CT contrast stems from the interaction (attenuation) of X-rays and inner-shell electrons. Thereby, probes containing elements with a high atomic number (commonly iodine or barium) are frequently used as CT contrast agents in clinical settings.^205^ Diverse dual-modal OA–CT diagnostic and theranostic agents have been extensively explored (Table 6). In all cases, multimodal imaging has been realized sequentially with preclinical OA and CT scanners. PEGylated tungsten disulfide nanosheets (WS2-PEG) have been reported as dual-modal OA–CT contrast agents.

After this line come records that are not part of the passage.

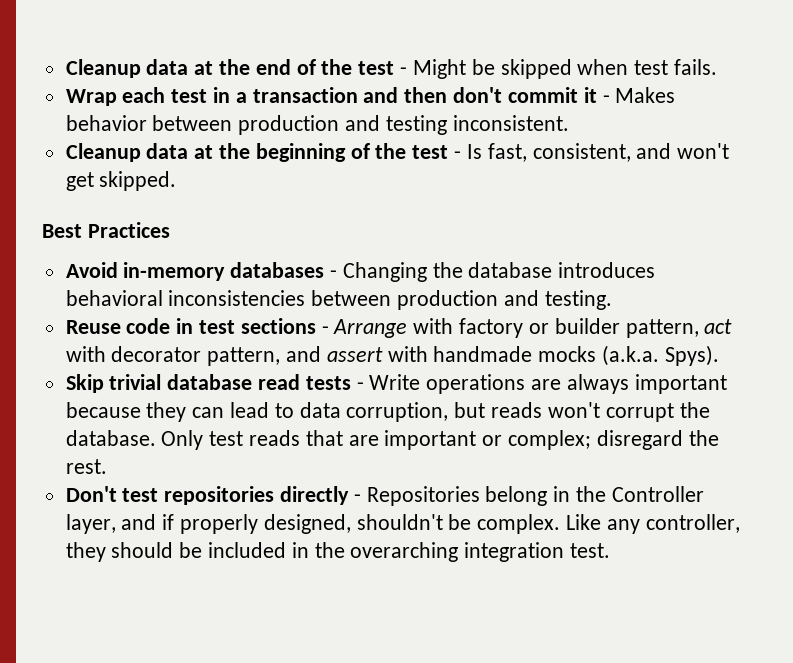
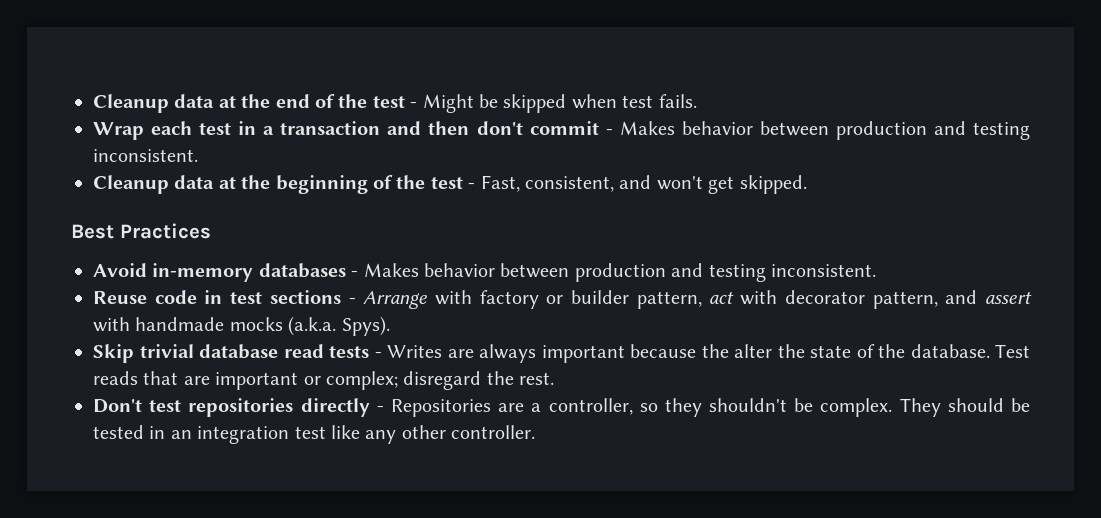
[583,87,597,103] it -> (599, 128) none
[466,143,527,162] Is fast, -> [480,175,520,192] Fast,
[342,262,656,282] [65,290,612,310] Changing the database introduces behavioral inconsistencies between production and testing. -> [363,263,876,282] Makes behavior between production and testing inconsistent.
[369,374,526,394] Write operations -> [387,345,442,358] Writes
[146,402,710,422] [65,430,244,450] they can lead to data corruption, but reads won't corrupt the database. Only test -> [701,344,1030,358] the alter the state of the database. Test
[485,486,704,506] [65,514,740,534] [65,542,611,562] belong in the Controller layer, and if properly designed, shouldn't be complex. Like any controller, they should be included in the overarching integration test. -> [498,398,1030,417] [93,425,536,444] are a controller, so they shouldn't be complex. They should be tested in an integration test like any other controller.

The synthesis procedure involves fabrication of single-layered WS2 nanosheets from bulk WS2 by means of the Morrison method^206^ and a subsequent surface coating with lipoic acid conjugated PEG (Fig. 10(a)). The probe was shown to provide high NIR-absorbance (Fig. 10(b)) and high X-ray attenuation.^207^In vivo CT imaging of mice bearing 4T1 breast tumors before and after intratumoral injection of WS2-PEG revealed an almost 6-fold enhancement of the CT signal at the tumor site (Fig. 10(c)), while OA signals were enhanced by approximately 5 and 3 times following intratumoral and intravenous injection, respectively (Fig. 10(d)). Hybrid OA–CT imaging of WS2-PEG exploited the complementary strength of both modalities. Whole-body imaging achieved with CT was complemented with the high spatial resolution images of tumor microstructures acquired with OA. In a recent study, titanium carbide embedded in gold nanocomposites (Ti3C2@Au) were developed to study photothermally-enhanced RT in the NIR-II window.^208^ The nanocomposites, synthesized by Au growth on the surface of the Ti3C2 nanosheets (Fig. 10(e)), displayed high optical absorption for both the NIR-I and the NIR-II windows (Fig. 10(f)). Following intravenous injection of Ti3C2@Au to 4T1 tumor bearing mice, enhanced OA signal with maximum at 24 h post-injection was observed at the tumor site, demonstrating the high uptake of the probe due to the EPR effect (Fig. 10(g)). Similarly, increased CT signals 24 h after injection corroborated the OA imaging results (Fig. 10(h)). Blood oxygen saturation measured with OA doubled that of preinjection levels and was maintained for an hour post the NIR-II irradiation (Fig. 10(i)), indicating that the mild photothermal heating could effectively improve the tumor hypoxia microenvironment thus enhance cancer RT performance.^208^
Fig. 10 OA–CT dual-modal imaging. (a) Synthesis of WS
2-PEG nanosheets. (b) Optical absorption spectra of WS2and WS2-PEG. (c) CT images of mice pre- and post-intratumoral (i.t.) and intravenous (i.v.) injection of WS2-PEG. Red dashed circle indicates the tumor and green dashed circle indicates the mouse liver. (d) OA images of murine tumors pre- and post-i.t. or i.v. injection of WS2-PEG. Reprinted with permission from ref. 207. Copyright 2013 John Wiley and Sons. (e) Synthesis of Ti3C2@Au. (f) OA signal intensities in the NIR window for Ti3C2and Ti3C2@Au. (g) OA images of tumor-bearing mice at different time intervals following injection of Ti3C2@Au. (h) CT images of mice pre- and postinjection of Ti3C2@Au. Red dashed circle indicates the tumor location. (i) Blood oxygen saturation images pre- and post-radiation at different time intervals. Reprinted with permission from ref. 208. Copyright 2019 American Chemical Society.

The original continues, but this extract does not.